● **Given records**

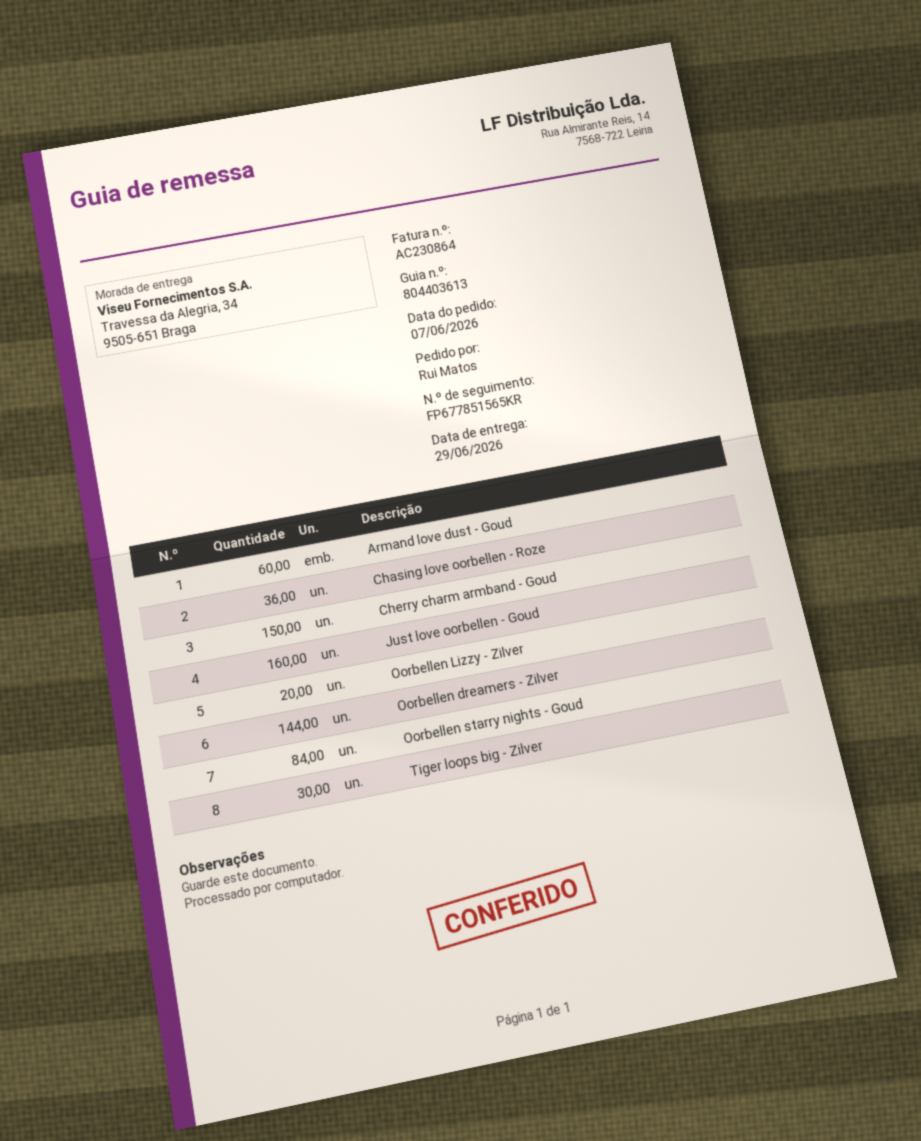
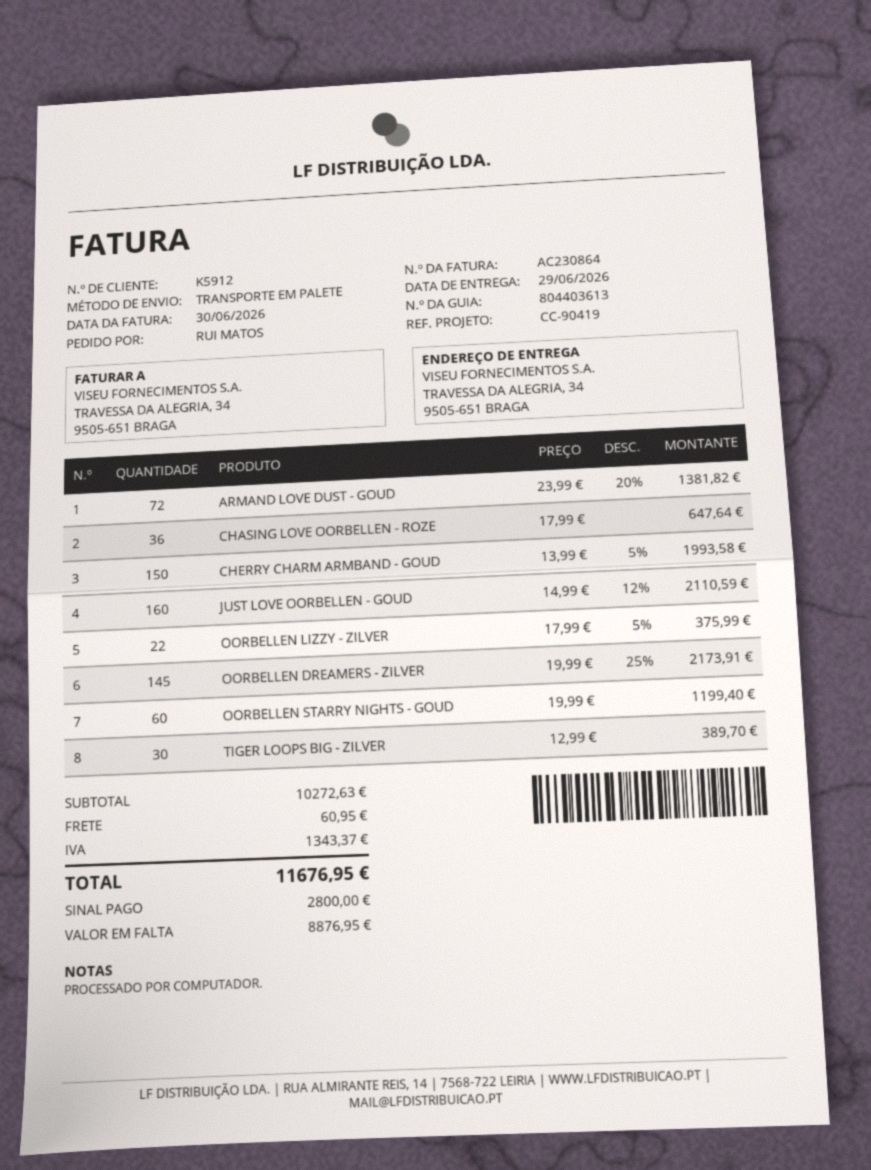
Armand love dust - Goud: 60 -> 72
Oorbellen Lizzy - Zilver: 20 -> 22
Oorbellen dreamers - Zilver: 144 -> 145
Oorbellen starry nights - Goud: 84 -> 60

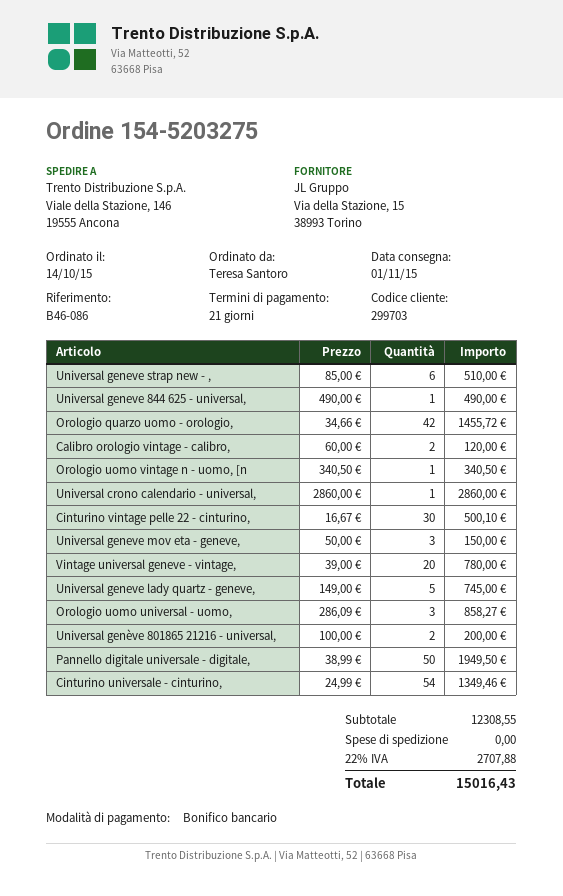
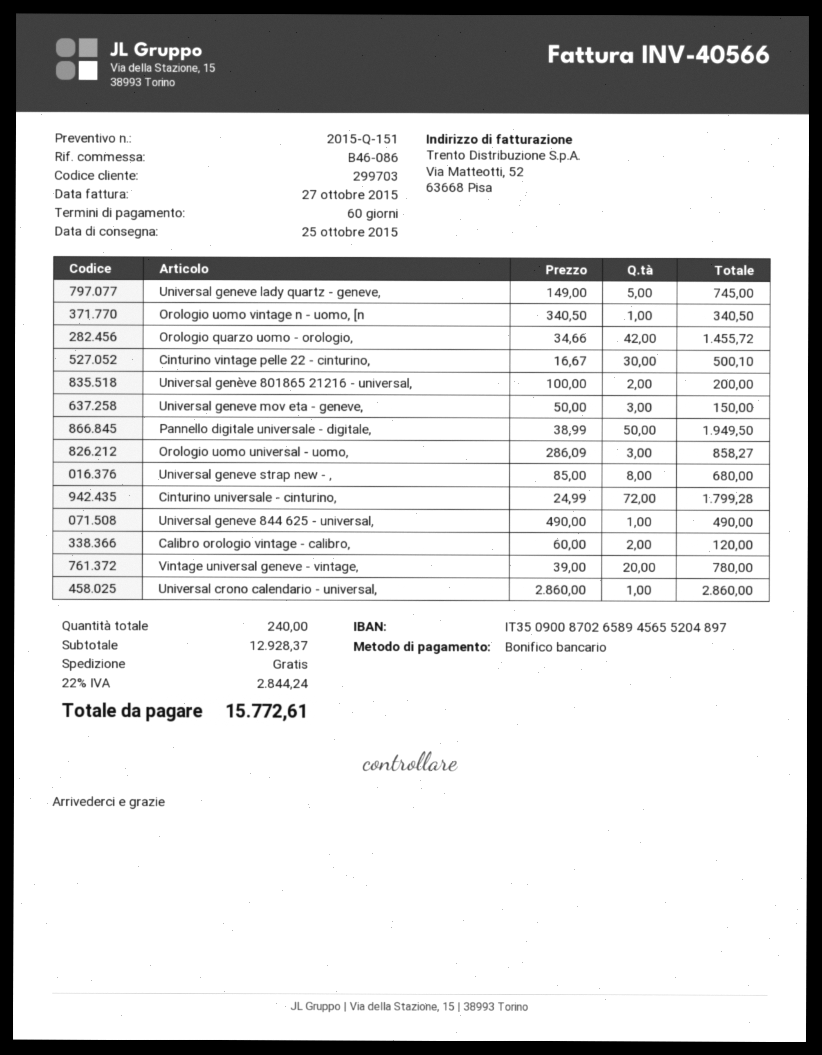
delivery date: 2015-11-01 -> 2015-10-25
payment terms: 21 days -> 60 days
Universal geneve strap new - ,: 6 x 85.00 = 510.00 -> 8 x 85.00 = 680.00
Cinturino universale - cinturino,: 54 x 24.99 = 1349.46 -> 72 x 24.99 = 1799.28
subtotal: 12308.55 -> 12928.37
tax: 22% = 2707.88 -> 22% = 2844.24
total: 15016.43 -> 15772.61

● **Assigned task**
In the lines above, find the word "Oorbellen" and copy each line that contains it.

● **Task output**
Oorbellen Lizzy - Zilver: 20 -> 22
Oorbellen dreamers - Zilver: 144 -> 145
Oorbellen starry nights - Goud: 84 -> 60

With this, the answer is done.